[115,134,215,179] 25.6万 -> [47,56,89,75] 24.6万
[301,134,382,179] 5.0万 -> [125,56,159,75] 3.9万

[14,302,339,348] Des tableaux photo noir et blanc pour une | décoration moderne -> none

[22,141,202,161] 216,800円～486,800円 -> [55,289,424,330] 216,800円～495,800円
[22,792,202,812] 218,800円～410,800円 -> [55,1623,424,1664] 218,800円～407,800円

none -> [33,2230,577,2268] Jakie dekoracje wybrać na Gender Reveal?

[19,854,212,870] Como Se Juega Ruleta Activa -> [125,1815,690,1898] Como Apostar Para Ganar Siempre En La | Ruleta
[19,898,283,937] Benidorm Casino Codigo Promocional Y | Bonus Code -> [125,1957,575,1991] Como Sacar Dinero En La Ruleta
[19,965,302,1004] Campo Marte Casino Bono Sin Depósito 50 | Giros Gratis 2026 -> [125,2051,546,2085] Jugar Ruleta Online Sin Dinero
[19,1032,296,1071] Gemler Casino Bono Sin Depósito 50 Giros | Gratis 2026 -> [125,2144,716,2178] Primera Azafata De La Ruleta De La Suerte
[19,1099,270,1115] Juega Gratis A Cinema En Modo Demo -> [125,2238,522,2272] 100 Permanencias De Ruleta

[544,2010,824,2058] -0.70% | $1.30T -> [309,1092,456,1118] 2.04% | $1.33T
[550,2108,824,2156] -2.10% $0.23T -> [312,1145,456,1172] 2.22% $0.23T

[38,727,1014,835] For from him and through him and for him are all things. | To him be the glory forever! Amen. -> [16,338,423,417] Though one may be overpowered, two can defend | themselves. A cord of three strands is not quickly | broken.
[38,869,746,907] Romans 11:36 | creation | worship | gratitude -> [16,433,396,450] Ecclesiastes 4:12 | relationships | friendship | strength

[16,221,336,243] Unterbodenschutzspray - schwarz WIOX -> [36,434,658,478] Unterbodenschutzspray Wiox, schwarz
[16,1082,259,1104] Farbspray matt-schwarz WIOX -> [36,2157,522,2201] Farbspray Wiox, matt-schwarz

-------

◆ Work item: Word for word, repeat the lines from the one holding "[19,898,283,937] Benidorm Casino" through the last line of the entries, both included.

◆ Task answer:
[19,898,283,937] Benidorm Casino Codigo Promocional Y | Bonus Code -> [125,1957,575,1991] Como Sacar Dinero En La Ruleta
[19,965,302,1004] Campo Marte Casino Bono Sin Depósito 50 | Giros Gratis 2026 -> [125,2051,546,2085] Jugar Ruleta Online Sin Dinero
[19,1032,296,1071] Gemler Casino Bono Sin Depósito 50 Giros | Gratis 2026 -> [125,2144,716,2178] Primera Azafata De La Ruleta De La Suerte
[19,1099,270,1115] Juega Gratis A Cinema En Modo Demo -> [125,2238,522,2272] 100 Permanencias De Ruleta

[544,2010,824,2058] -0.70% | $1.30T -> [309,1092,456,1118] 2.04% | $1.33T
[550,2108,824,2156] -2.10% $0.23T -> [312,1145,456,1172] 2.22% $0.23T

[38,727,1014,835] For from him and through him and for him are all things. | To him be the glory forever! Amen. -> [16,338,423,417] Though one may be overpowered, two can defend | themselves. A cord of three strands is not quickly | broken.
[38,869,746,907] Romans 11:36 | creation | worship | gratitude -> [16,433,396,450] Ecclesiastes 4:12 | relationships | friendship | strength

[16,221,336,243] Unterbodenschutzspray - schwarz WIOX -> [36,434,658,478] Unterbodenschutzspray Wiox, schwarz
[16,1082,259,1104] Farbspray matt-schwarz WIOX -> [36,2157,522,2201] Farbspray Wiox, matt-schwarz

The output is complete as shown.